Raúl Brandão, Memórias, Quetzal 

segunda-feira, maio 1

Cícero, por Robert Harris


«A sua (Molon) teoria  da Oratória era simples: não andar demasiado, manter a cabeça erguida, não se afastar do tema, fazê-los chorar, fazê-los rir e, uma vez conquistada a simpatia deles, sentar-se calmamente. - Nada seca com mais rapidez do que uma lágrima - dizia. Esta teoria estava mais de acordo com a maneira de ser de Cícero.»

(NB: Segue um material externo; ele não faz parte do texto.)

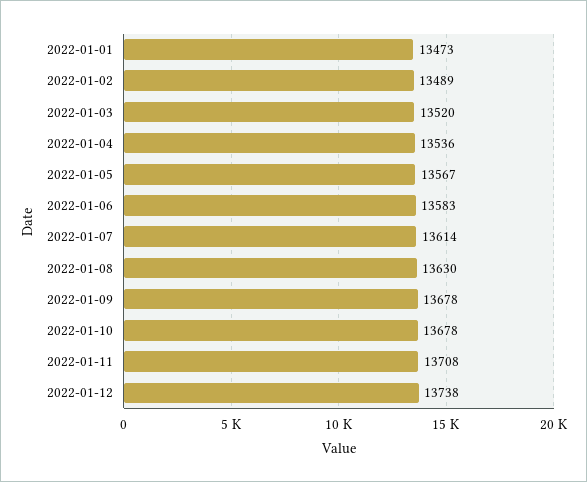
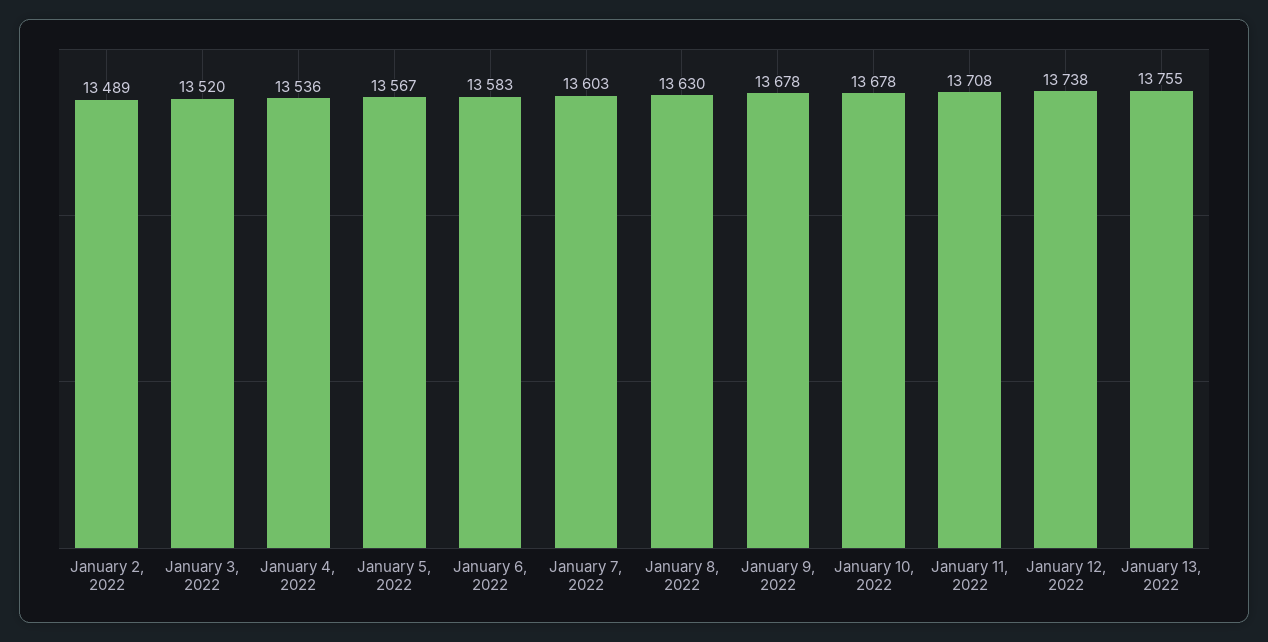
2022-01-01: 13473 -> none
2022-01-07: 13614 -> 13603
January 13, 2022: none -> 13755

«Devo falar-vos um pouco de Ático, cuja importância na vida de Cícero iria tornar-se extremamente importante. Já rico, recebera recentemente a herança de um tio, Quinto Cecílio, um dos mais detestados e misantropo prestamista de Roma: uma casa excelente no Quirinal e vinte milhões de sestércios em dinheiro; o facto de Ático ser a única pessoa que manteve relações razoáveis com aquele velho repulsivo até que ele morreu é bem revelador do carácter de Ático. Poderia haver quem visse ali oportunismo, mas acontecia que Ático, fiel aos seus princípios filosóficos, tinha por norma não se zangar com quem quer que fosse. Era um devoto seguidor dos ensinamentos de Epicuro («O prazer é o princípio e o fim da vida feliz»), embora convenha que se diga que não era um epicurista no sentida mais corrente, não procurava a luxúria, mas no sentimento mais verdadeiro, um seguidor a que os gregos chamam ataraxia, ou seja, a ausência de perturbação. Por conseguinte, evitava discussões e atitudes desagradáveis, aspirava apenas a tomar parte em discussões filosóficas com os seus amigos, de dia ou de noite. Achava que toda a humanidade devia perseguir objectivos semelhantes e sentia-se confundido por tal não acontecer. Era propenso a esquecer, como Cícero lhe recordava uma vez por outra, que nem toda a gente herdara um fortuna.»
Robert Harris, Imperium

domingo, abril 2

"Eu nasci milionário"


Mesmo para quem nada leu de John le Carré, como é o meu caso, vale bem a pena ler estas histórias da sua vida. Quanto mais não seja pelo Filho do Pai do Autor, um dos últimos capítulos:

«Demorei muito tempo a conseguir escrever sobre Ronnie, vigarista, fantasista, preso ocasional e meu pai.
(...) Aonde quer que Ronnie fosse, o imprevisível ia com ele. Estamos na mó de cima ou na de baixo? Podemos encher o depósito a fiado na estação de serviço da zona? Ele fugiu do país ou estacionará orgulhosamente o Bentley no caminho para casa esta noite? Ou esconde-lo-á no quintal, apagando as luzes da casa, verificando as portas e as janelas e falando em murmúrios ao telefone, se ele ainda não tiver sido desligado? Ou estará a desfrutar da segurança e do conforto de uma das suas esposas alternativas?
(...) Tensão? toda a vida de Ronnie foi passada a andar sobre a camada mais fina e escorregadia que se possa imaginar. (...) Encantava e persuadia com as suas fantasias, via-se um menino de ouro de Deus e deu cabo da vida de muitas pessoas.
Graham Green diz-nos que a infância é o saldo credor do escritor. Por essa medida, pelo menos, eu nasci milionário.»